» **Extracted data**
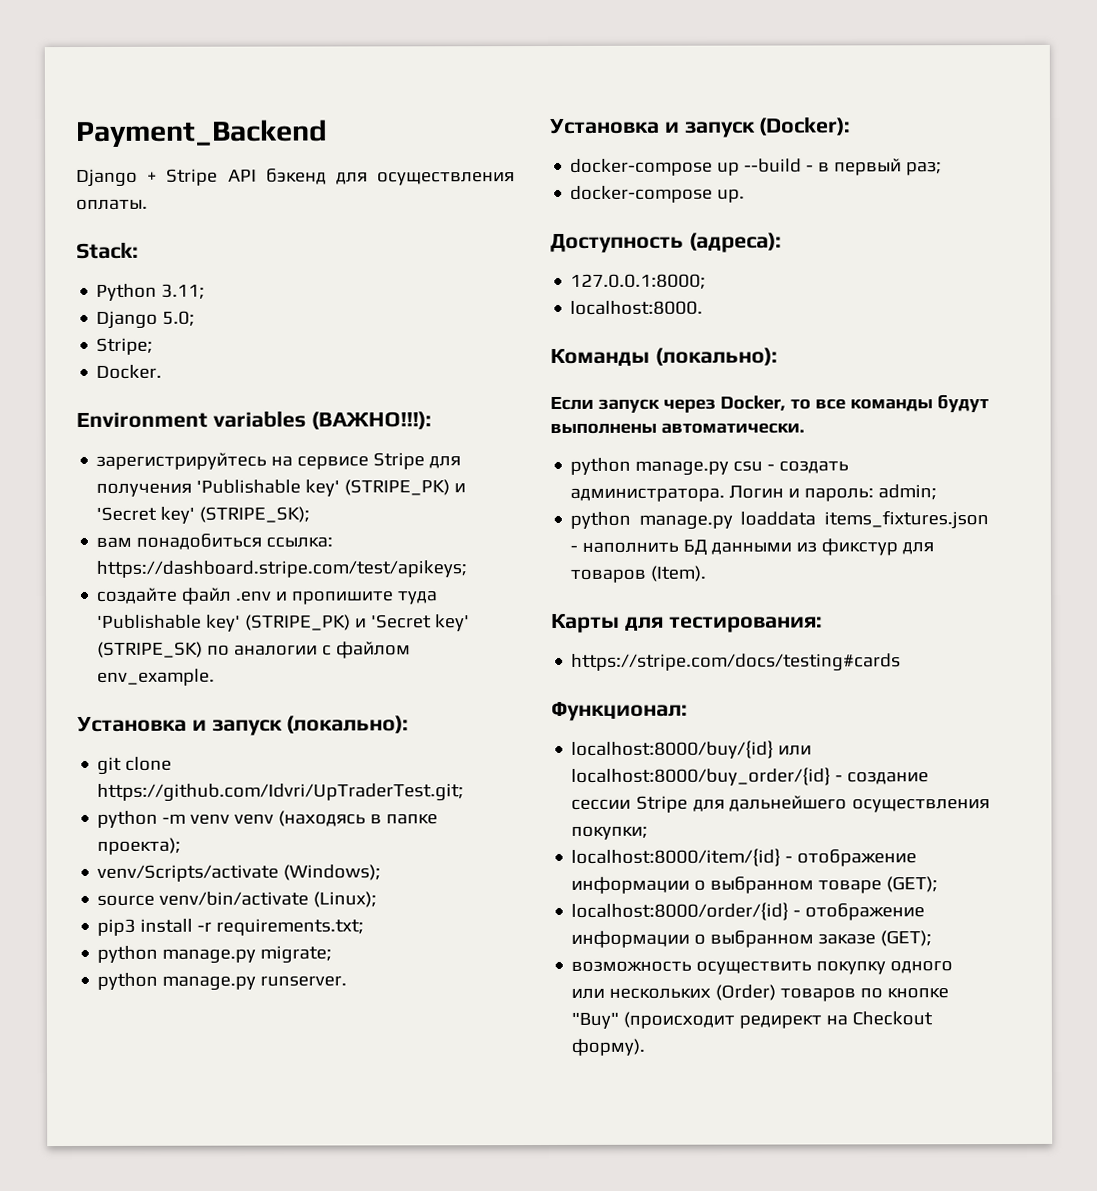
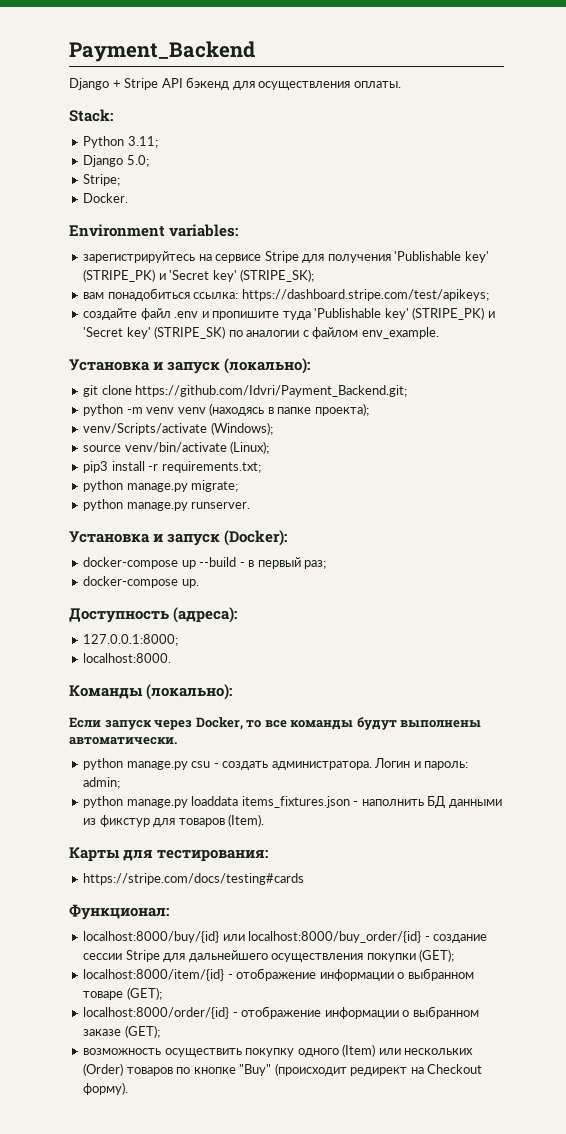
- Environment variables (ВАЖНО!!!):
+ Environment variables:
- git clone https://github.com/Idvri/UpTraderTest.git;
+ git clone https://github.com/Idvri/Payment_Backend.git;
- localhost:8000/buy/{id} или localhost:8000/buy_order/{id} - создание сессии Stripe для дальнейшего осуществления покупки;
+ localhost:8000/buy/{id} или localhost:8000/buy_order/{id} - создание сессии Stripe для дальнейшего осуществления покупки (GET);
- возможность осуществить покупку одного или нескольких (Order) товаров по кнопке "Buy" (происходит редирект на Checkout форму).
+ возможность осуществить покупку одного (Item) или нескольких (Order) товаров по кнопке "Buy" (происходит редирект на Checkout форму).

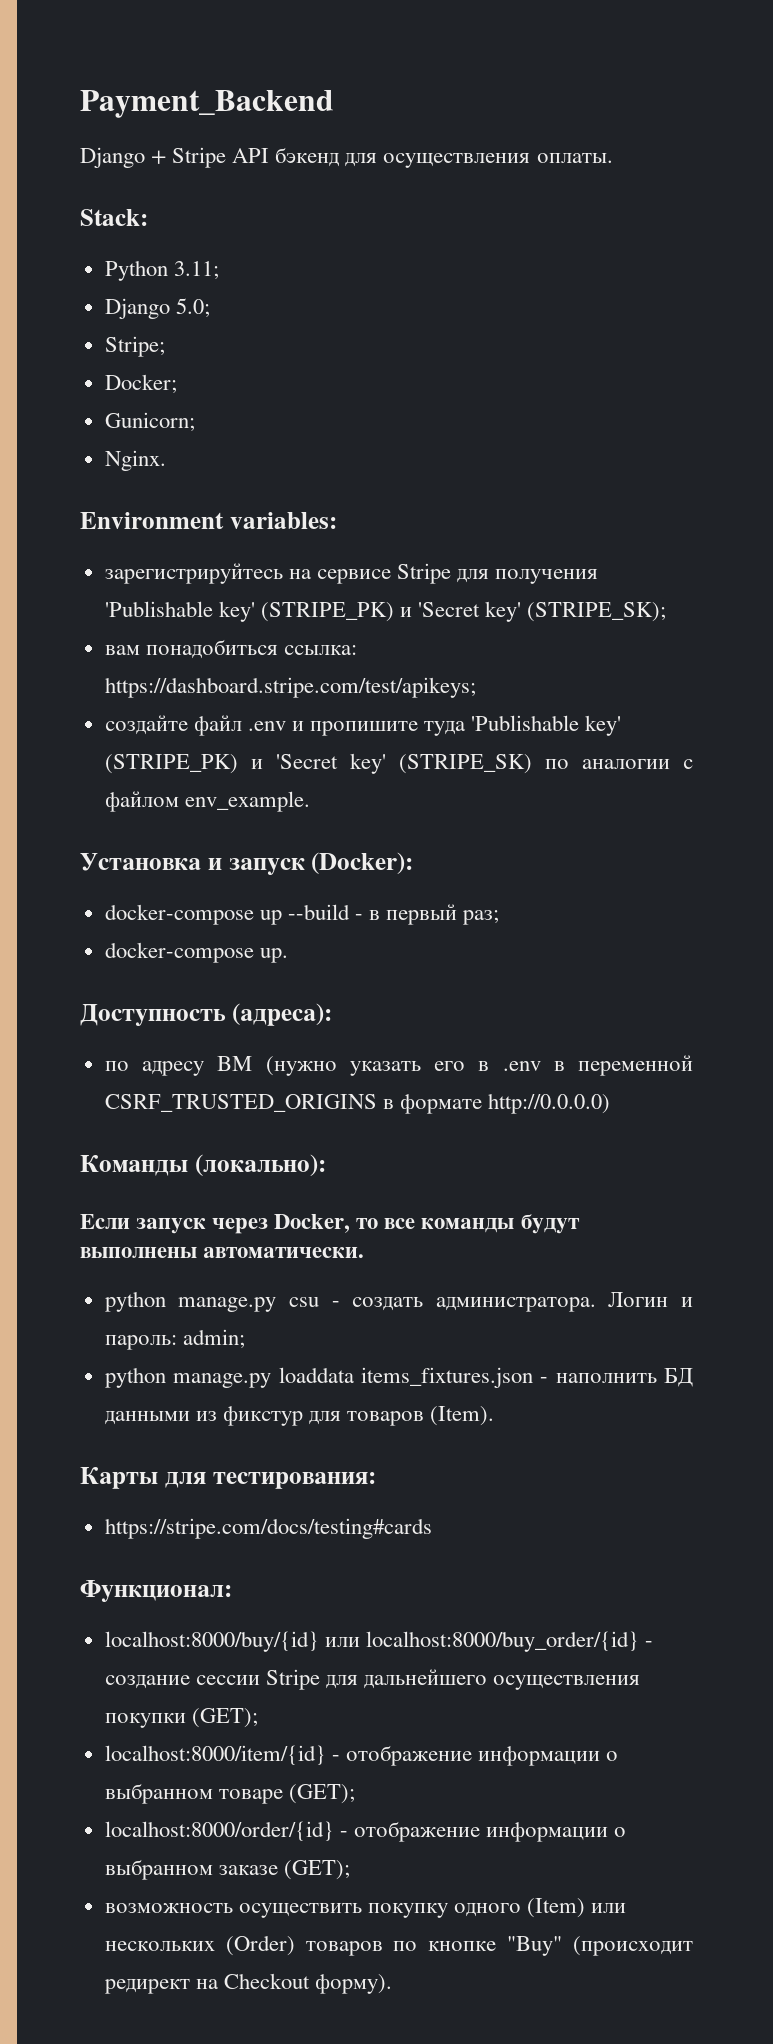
- Docker.
+ Docker;
+ Gunicorn;
+ Nginx.
- Установка и запуск (локально):
- git clone https://github.com/Idvri/Payment_Backend.git;
- python -m venv venv (находясь в папке проекта);
- venv/Scripts/activate (Windows);
- source venv/bin/activate (Linux);
- pip3 install -r requirements.txt;
- python manage.py migrate;
- python manage.py runserver.
- 127.0.0.1:8000;
- localhost:8000.
+ по адресу ВМ (нужно указать его в .env в переменной CSRF_TRUSTED_ORIGINS в формате http://0.0.0.0)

» **Exercise objective**
What is the number of lines in the records that contain "происходит"? Answer with it alone.

» **Solution to this task**
2